Consulo Indicium - 3/28/22
Information for your Consideration…
Before We Focus On Healthcare – I just wanted to share our son’s first two cuts from his new album – “Shores of Mercy” – that will be released in July 2022. He’s got a wonderful voice, a great style and a heart of gold. Please meet Michael Kiel Cash, sit back, listen and Enjoy… BTW, you should also check out his sister, Cookie Harrist, the most incredible improvisational dancer…
Nearly 100 Medical Societies Advocate Medicare Reform – In a letter dated February 24, 2022, almost 100 professional healthcare societies signed onto a request of Congress advocating reform of the Medicare physician payment system. In their letter, they stated:
"We respectfully request that your committees collaborate with the provider community to immediately initiate formal proceedings (hearing, roundtables, expert panels, etc.) to discuss potential reforms to the Medicare physician payment system to ensure continued beneficiary access to care…"
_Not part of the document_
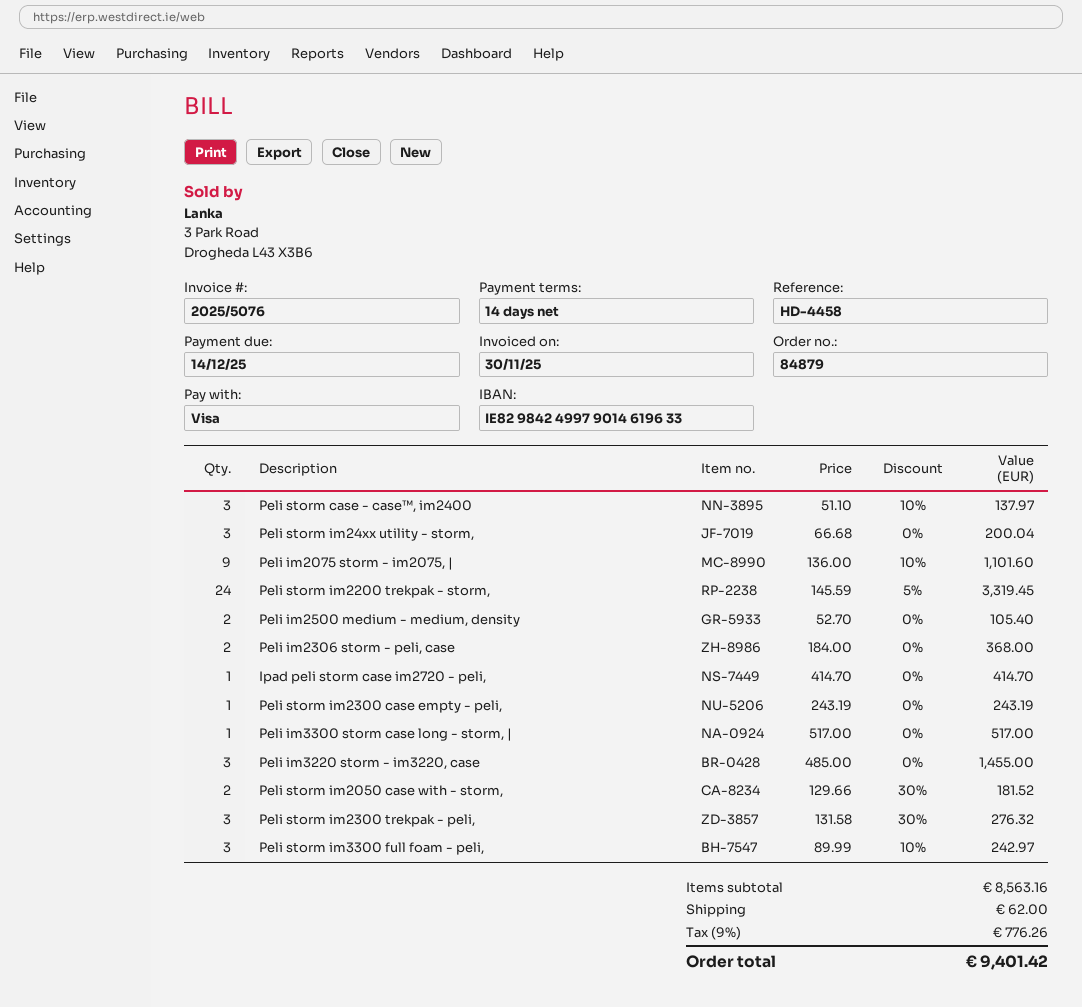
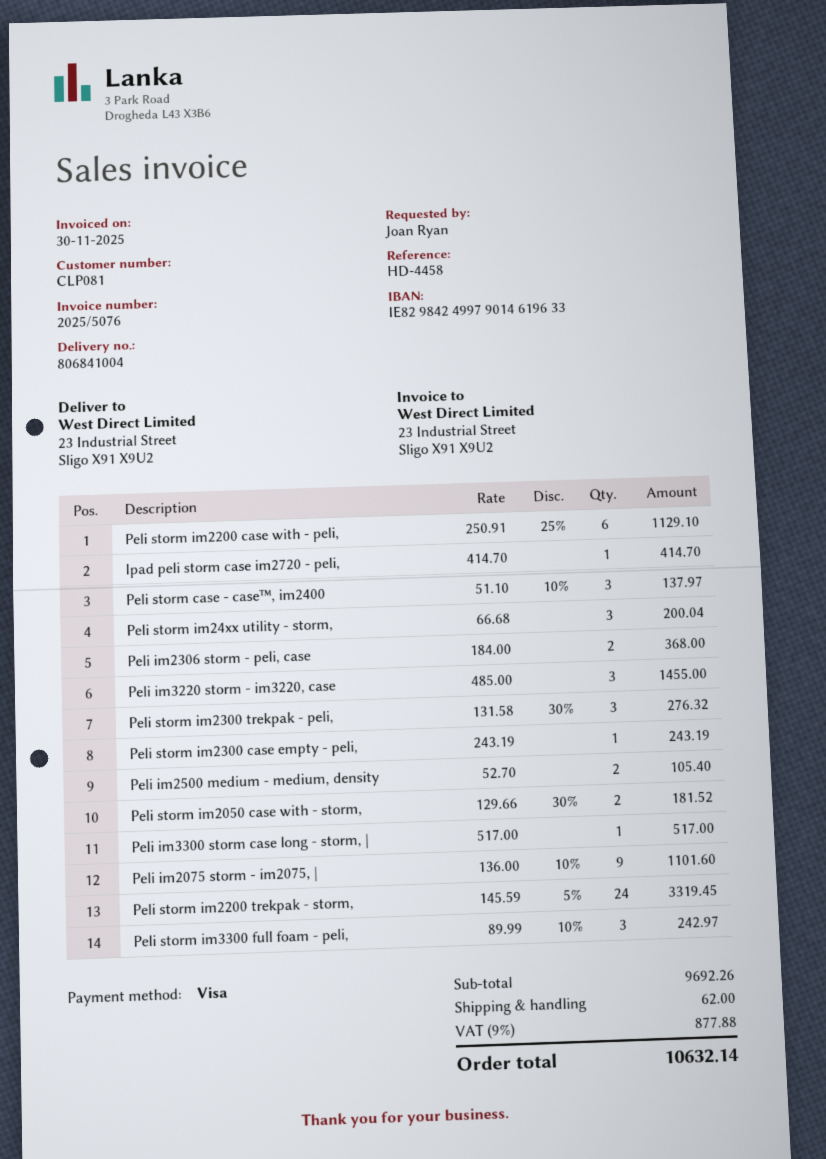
Peli storm im2200 case with - peli,: none -> 6 x 250.91 - 25% = 1129.10
subtotal: 8563.16 -> 9692.26
tax: 9% = 776.26 -> 9% = 877.88
total: 9401.42 -> 10632.14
The letter focused on the scheduled cuts to the Medicare Physician Fee Schedule (MPFS). The challenges cited include:
- the Medicare Access and CHIP Reauthorization Act’s (MACRA) Quality Payment Program (QPP), which have prevented most clinicians from meaningfully participating in the program; and,
- the lack of non-physician clinician integration in the Merit-Based Incentive Payment System (MIPS)due to technical ineligibility for reporting various measures related to MIPS scoring.
The continuing problems with these issues brought together this very broad advocacy by the health care community and resulted in the societies calling for a focus on expansion of the Alternative Payment Models program including extending the current incentives for participating in Advanced APMS. With the strength of nearly 100 health care organizations representing the bulk of providers and care delivery organizations across the entire country, let’s hope that Congress listens and engages in some bipartisan and bicameral support for changes. In the years since Medicare was formed, the program has become a foundation for care delivery in the nation.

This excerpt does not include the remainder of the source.